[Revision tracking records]
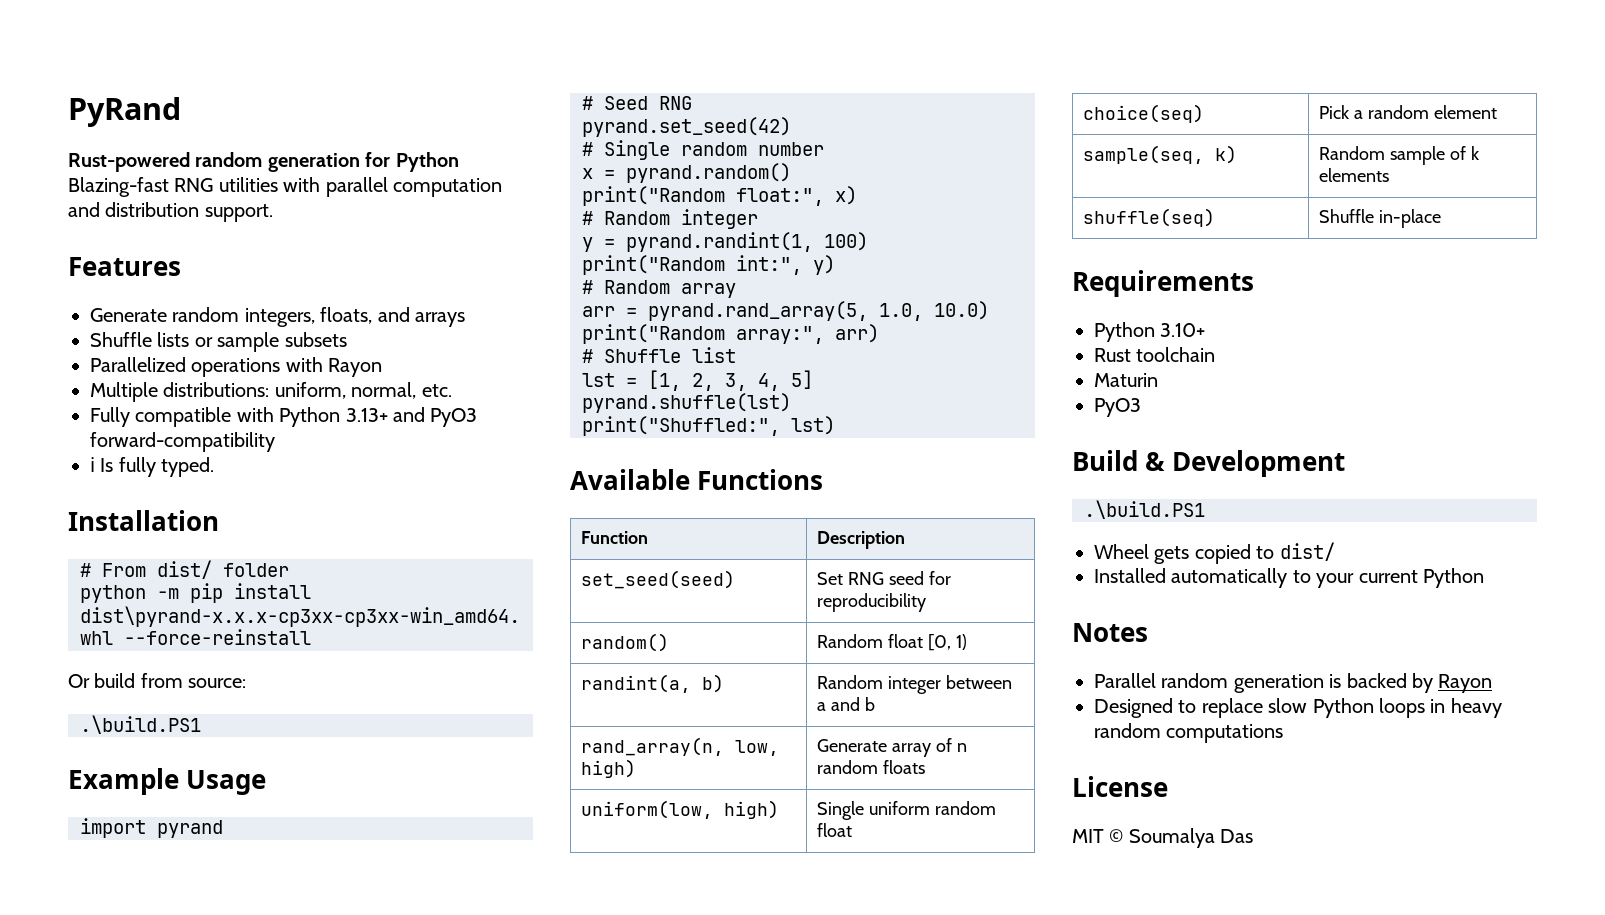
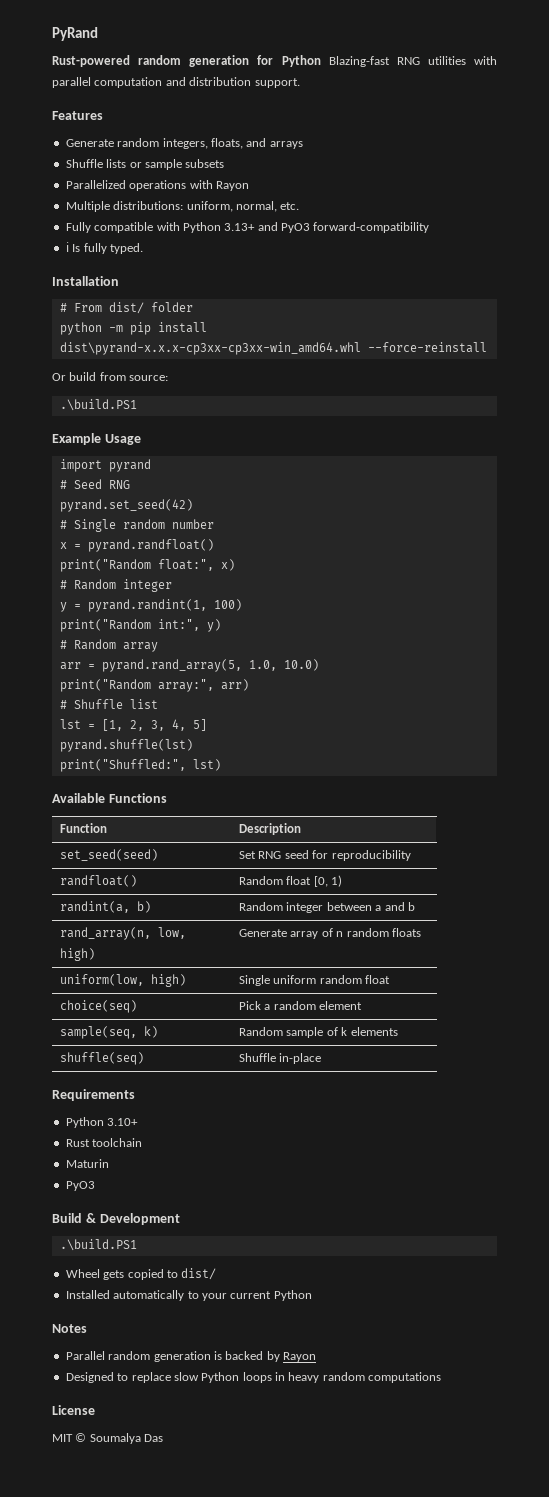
- x = pyrand.random()
+ x = pyrand.randfloat()
- random() | Random float [0, 1)
+ randfloat() | Random float [0, 1)

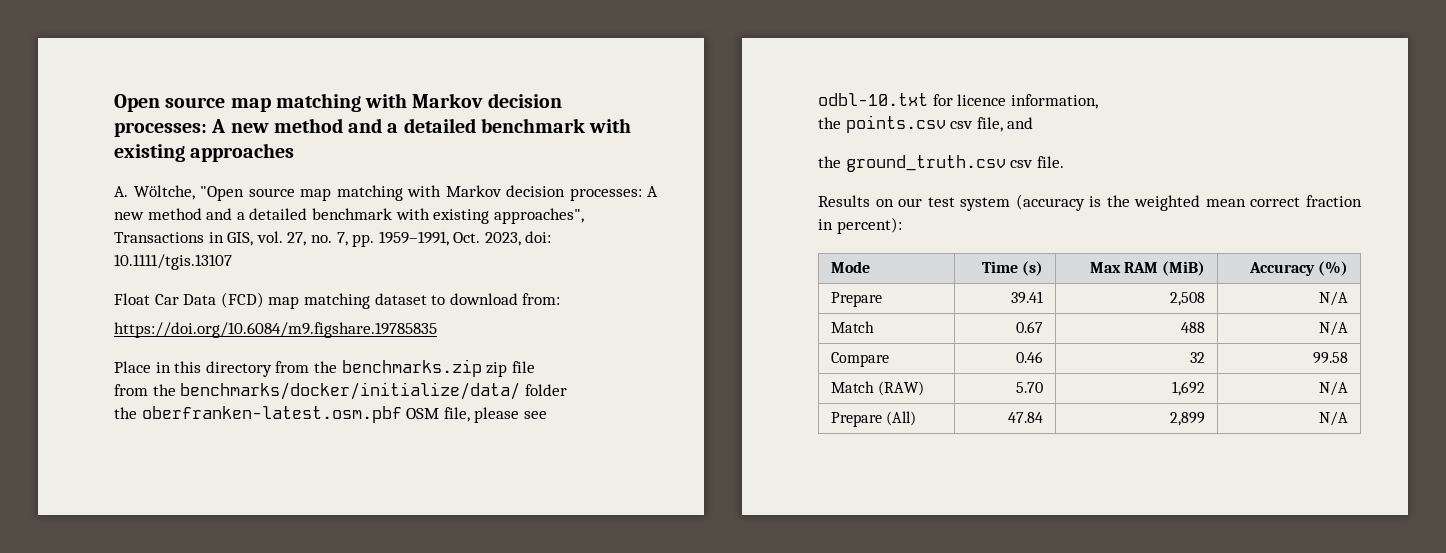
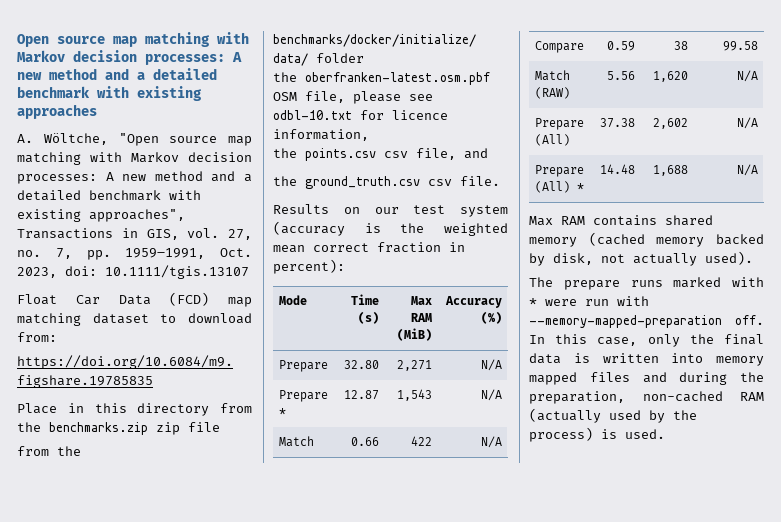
- Prepare | 39.41 | 2,508 | N/A
+ Prepare | 32.80 | 2,271 | N/A
+ Prepare * | 12.87 | 1,543 | N/A
- Match | 0.67 | 488 | N/A
+ Match | 0.66 | 422 | N/A
- Compare | 0.46 | 32 | 99.58
+ Compare | 0.59 | 38 | 99.58
- Match (RAW) | 5.70 | 1,692 | N/A
+ Match (RAW) | 5.56 | 1,620 | N/A
- Prepare (All) | 47.84 | 2,899 | N/A
+ Prepare (All) | 37.38 | 2,602 | N/A
+ Prepare (All) * | 14.48 | 1,688 | N/A
+ Max RAM contains shared memory (cached memory backed by disk, not actually used).
+ The prepare runs marked with * were run with --memory-mapped-preparation off. In this case, only the final data is written into memory mapped files and during the preparation, non-cached RAM (actually used by the process) is used.

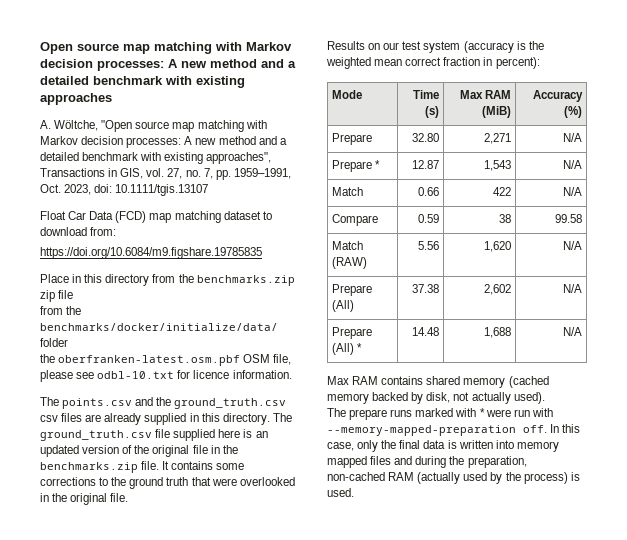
- the oberfranken-latest.osm.pbf OSM file, please see odbl-10.txt for licence information,
- the points.csv csv file, and
- the ground_truth.csv csv file.
+ the oberfranken-latest.osm.pbf OSM file, please see odbl-10.txt for licence information.
+ The points.csv and the ground_truth.csv csv files are already supplied in this directory. The ground_truth.csv file supplied here is an updated version of the original file in the benchmarks.zip file. It contains some corrections to the ground truth that were overlooked in the original file.

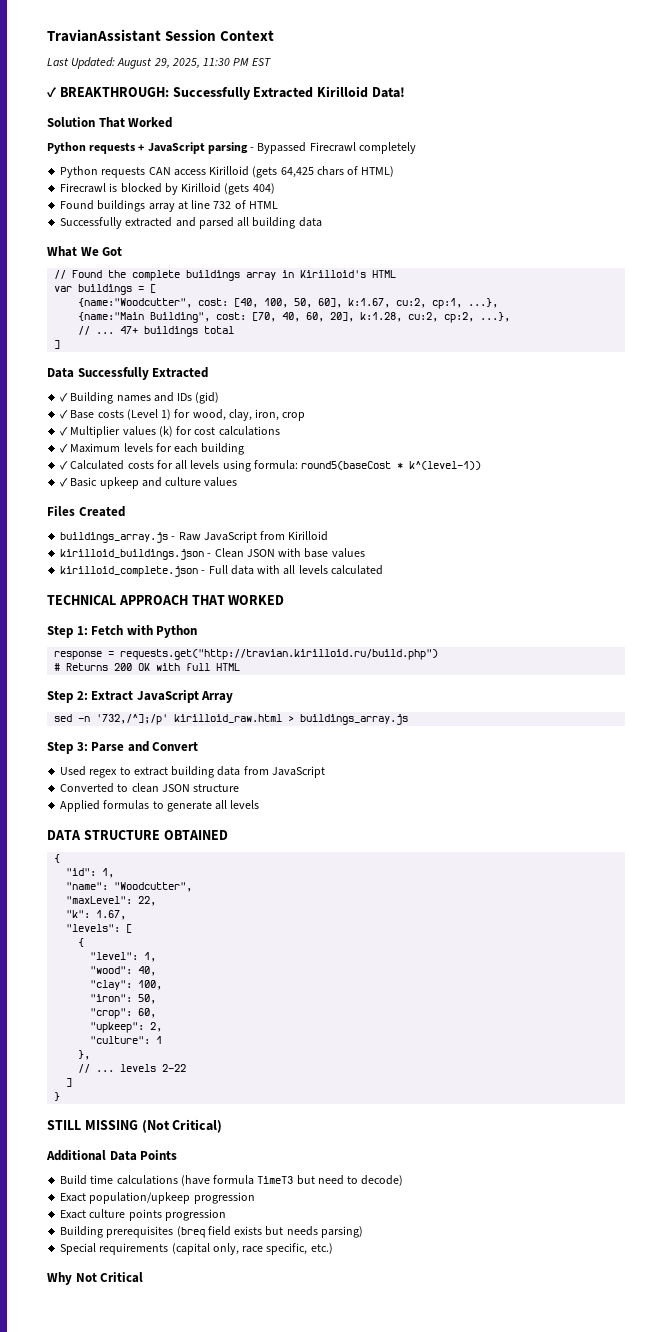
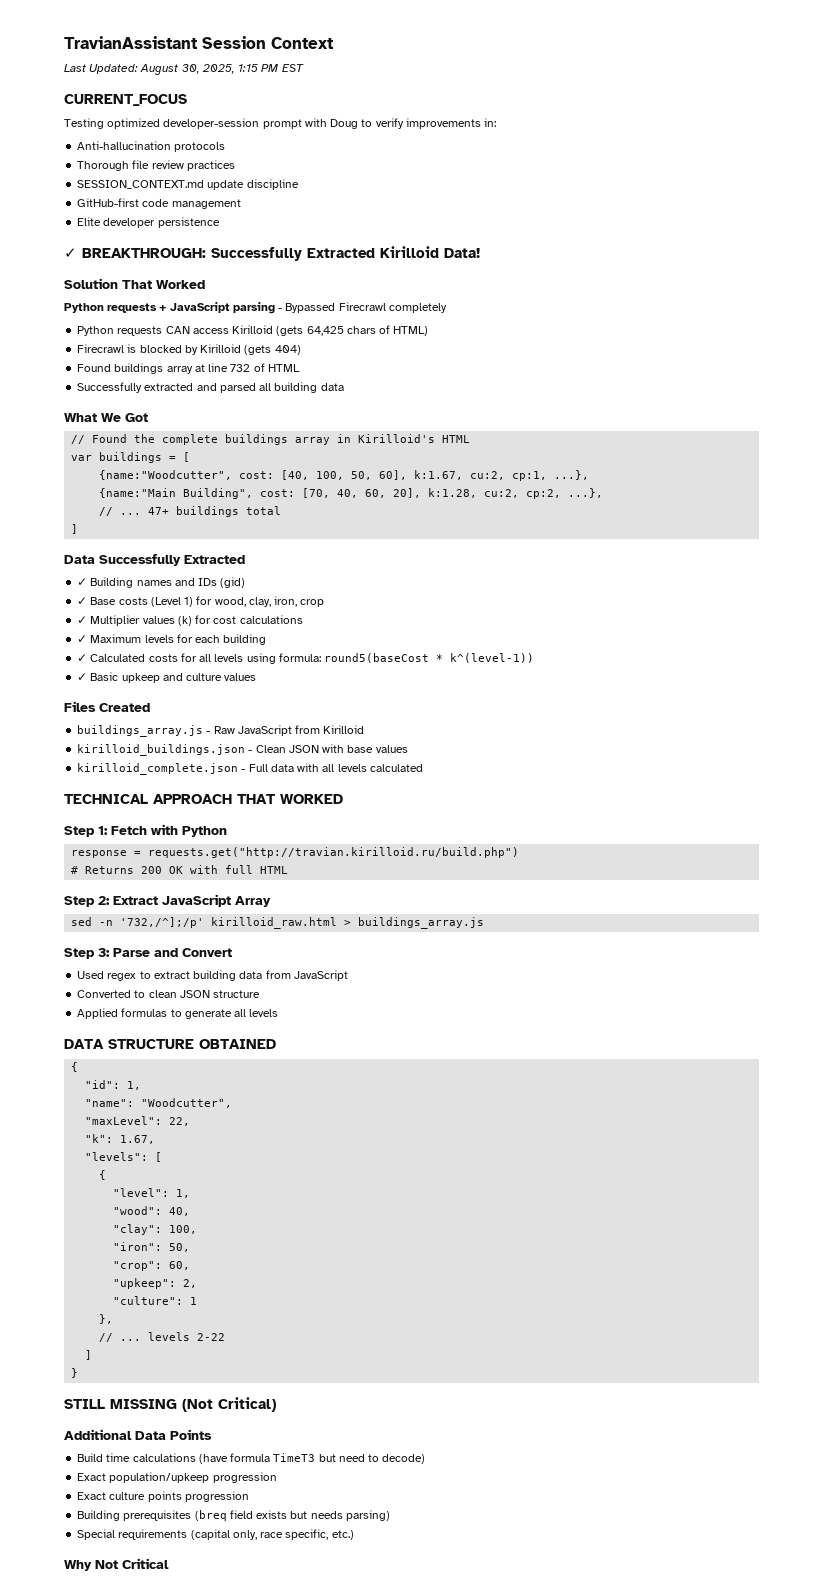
- Last Updated: August 29, 2025, 11:30 PM EST
+ Last Updated: August 30, 2025, 1:15 PM EST
+ CURRENT_FOCUS
+ Testing optimized developer-session prompt with Doug to verify improvements in:
+ Anti-hallucination protocols
+ Thorough file review practices
+ SESSION_CONTEXT.md update discipline
+ GitHub-first code management
+ Elite developer persistence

→ REQUIRED ACTION: Using the records above, say how many lines contain the word "randfloat". Write the number alone.

→ RESPONSE BELOW: 2